### EXERCISE INSTRUCTIONS
An exact copy of every entry is the answer here, with no pictures.
----------------
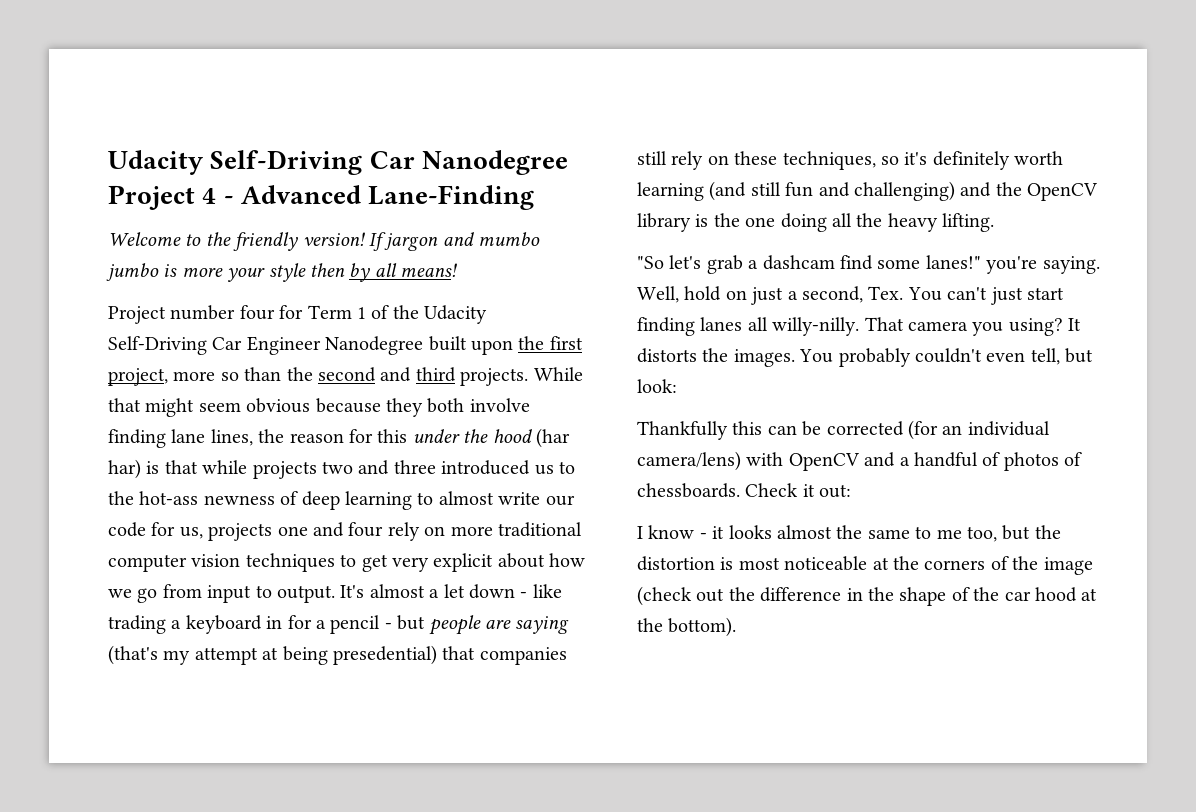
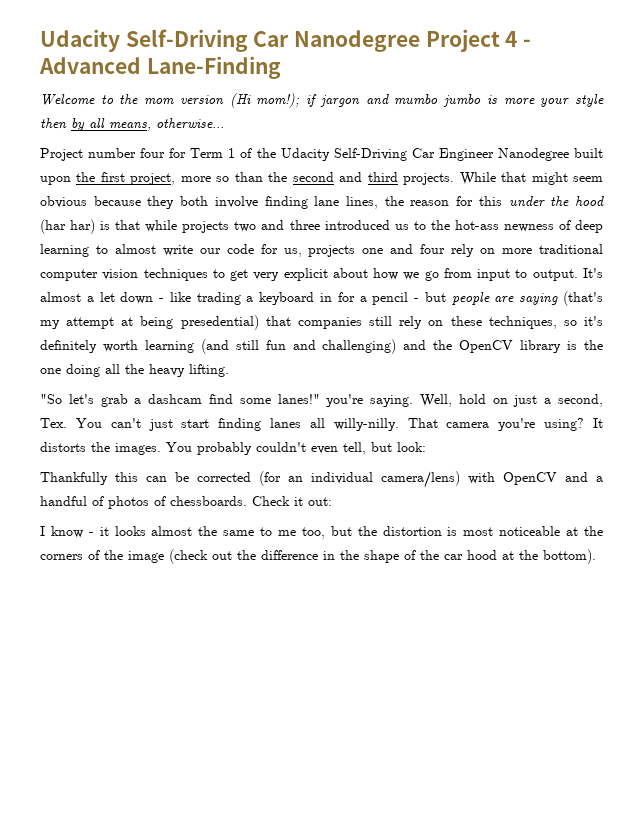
[233,232,386,251] friendly version! If -> [144,93,318,108] mom version (Hi mom!); if
[400,263,458,277] means! -> [109,118,224,131] means, otherwise...
[972,322,1004,336] you -> [498,418,536,431] you're

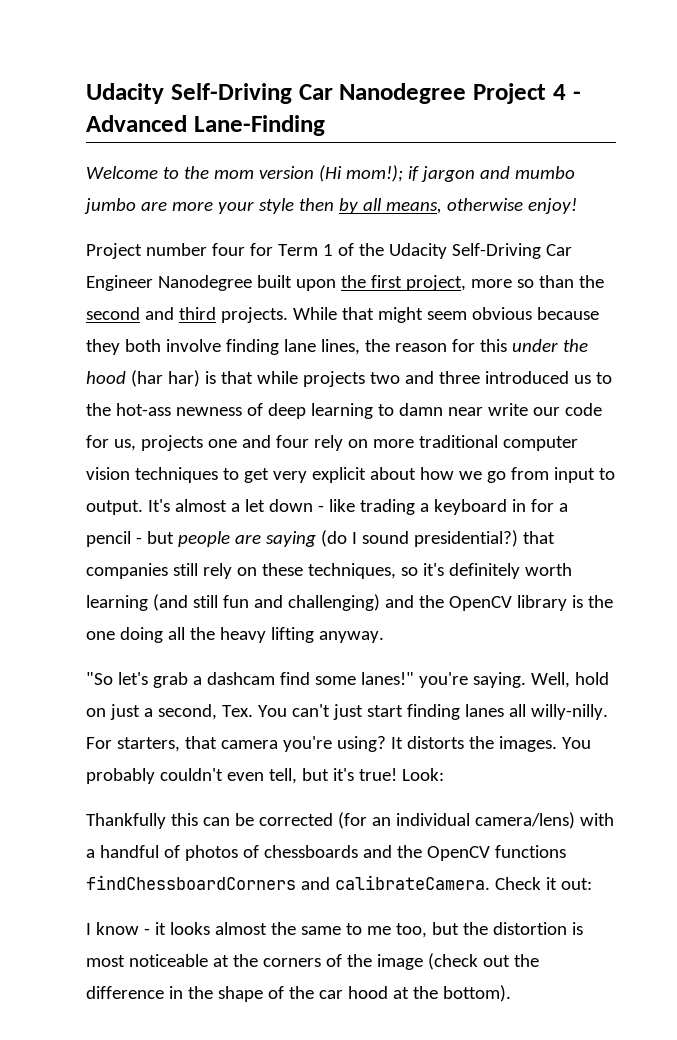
[486,95,497,104] is -> [140,201,167,211] are
[156,118,224,129] otherwise... -> [446,198,577,214] otherwise enjoy!
[114,244,156,254] almost -> [398,403,483,416] damn near
[563,291,603,306] [40,315,259,330] (that's my attempt at being presedential) -> [320,530,518,547] (do I sound presidential?)
[189,364,229,377] lifting. -> [270,627,384,643] lifting anyway.
[407,418,438,428] That -> [86,736,217,752] For starters, that
[397,442,426,452] look: -> [332,768,444,781] it's true! Look:
[503,472,588,485] OpenCV and -> (614, 819) none
[170,496,247,506] chessboards. -> [263,845,566,861] [86,875,490,890] chessboards and the OpenCV functions findChessboardCorners and calibrateCamera.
----------------
### WRITTEN SOLUTION
[233,232,386,251] friendly version! If -> [144,93,318,108] mom version (Hi mom!); if
[400,263,458,277] means! -> [109,118,224,131] means, otherwise...
[972,322,1004,336] you -> [498,418,536,431] you're

[486,95,497,104] is -> [140,201,167,211] are
[156,118,224,129] otherwise... -> [446,198,577,214] otherwise enjoy!
[114,244,156,254] almost -> [398,403,483,416] damn near
[563,291,603,306] [40,315,259,330] (that's my attempt at being presedential) -> [320,530,518,547] (do I sound presidential?)
[189,364,229,377] lifting. -> [270,627,384,643] lifting anyway.
[407,418,438,428] That -> [86,736,217,752] For starters, that
[397,442,426,452] look: -> [332,768,444,781] it's true! Look:
[503,472,588,485] OpenCV and -> (614, 819) none
[170,496,247,506] chessboards. -> [263,845,566,861] [86,875,490,890] chessboards and the OpenCV functions findChessboardCorners and calibrateCamera.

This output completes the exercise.